Volume 45: Energy Transitions toward Carbon Neutrality: Part VIII

Exploring Direct Parabolic Trough Supercritical Brayton Cycle with Direct Contact Membrane Distillation (DCMD) for co-generation of Power and Water. Hafiz Aman Zaharil, Hong-xing Yang



The quest for energy sustainability and clean water is at the forefront of humanity’s challenge today. This research aims to utilize an integration of parabolic trough solar power plant with sCO₂ Brayton cycle coupled with a direct contact desalination system. An integrated model was developed to achieve the aim. The results illustrated that thermal and exergetic efficiency increased with Pressure Ratio (PR) increment and peaked at around PR of 3.2 and decreased thereafter.
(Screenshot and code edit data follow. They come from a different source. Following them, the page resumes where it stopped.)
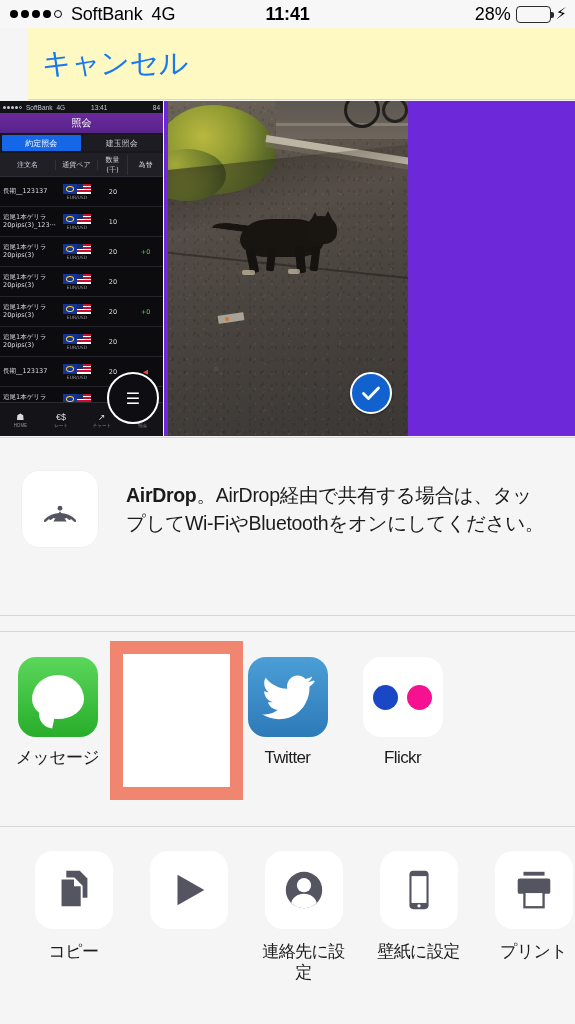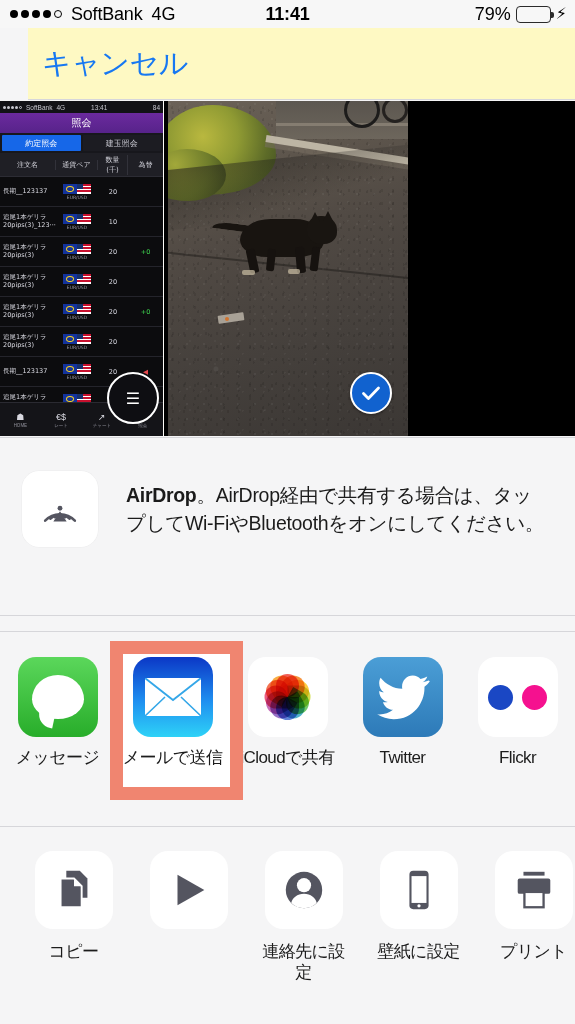"79%" span.batt-pct { text: 79% -> 28% }
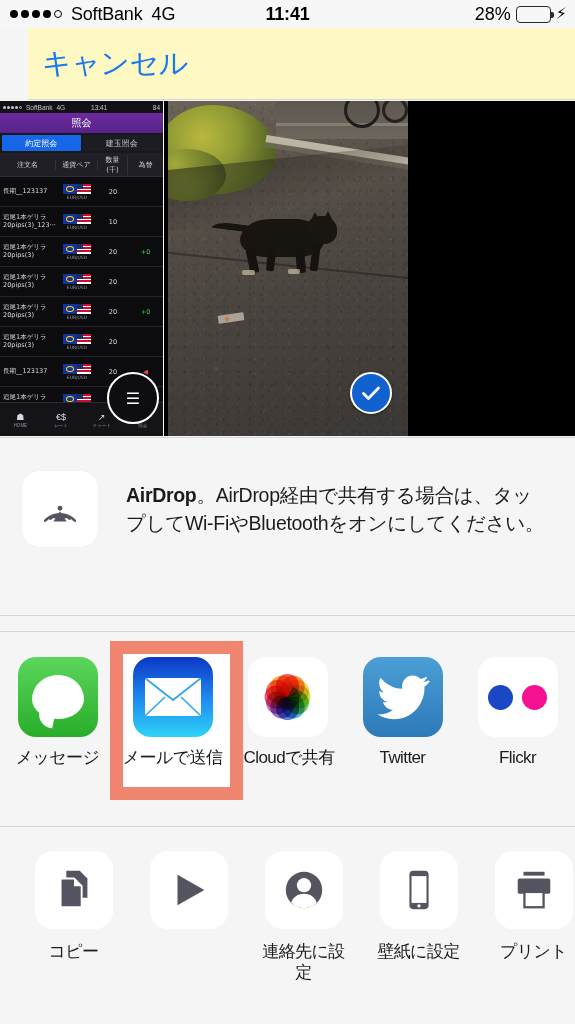"照会" .thumbs { background: #000000 -> #6d28d9 }
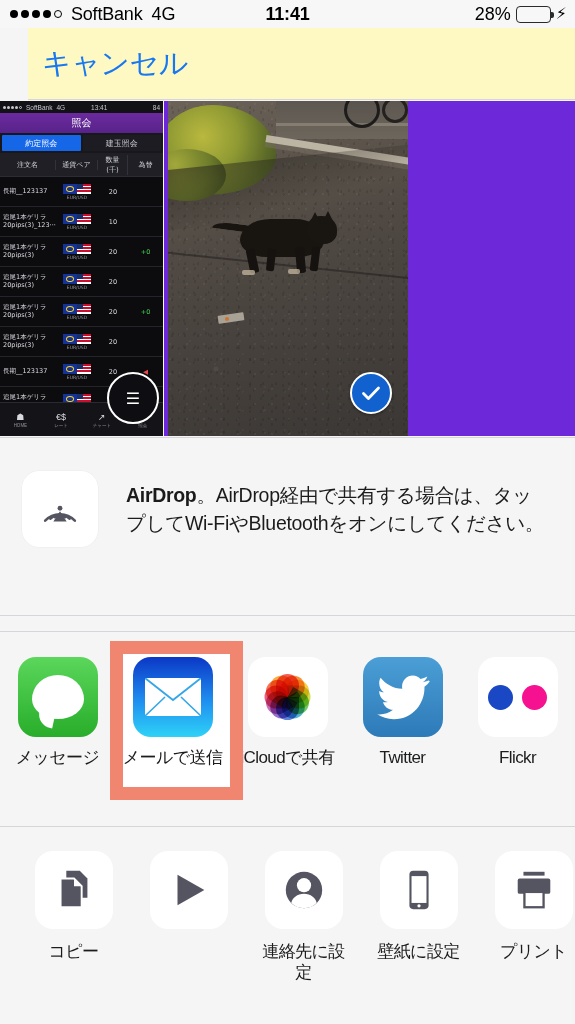"メールで送信" div.app-cell { html: <div> <div> <div> <div></div> <svg> <rect></rect> <path></path> <path></path> </svg> </div> </div> <div>メールで送信</div> </div> -> none }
The change in net work output (ΔWnet), transitioning from 101 kW to 7 kW as PR increases from 2.7 to 3.2, indicates a reducing rate of increment. However, from PR 3.2 to 3.7, ΔWnet showed negative values, from -1 kW to -74 kW, reflecting not only reducing efficiencies, but also an increasing rate of its reduction. Increasing the bottoming cycle pressure continuously reduces efficiency, with minor declines between pressures of 7400 to 7600 kPa due to sCO₂ density changes near the critical point. Furthermore, the interplay between pressure ratio (PR) and the bottoming cycle (P1) affects both water production and the number of DCMD units required. Water production and DCMD units required showed an inverse relationship with sCO₂’s cycle efficiencies.

Keywords Concentrated solar power, solar energy, parabolic trough, supercritical Brayton cycle, membrane desalination, direct contact membrane distillation.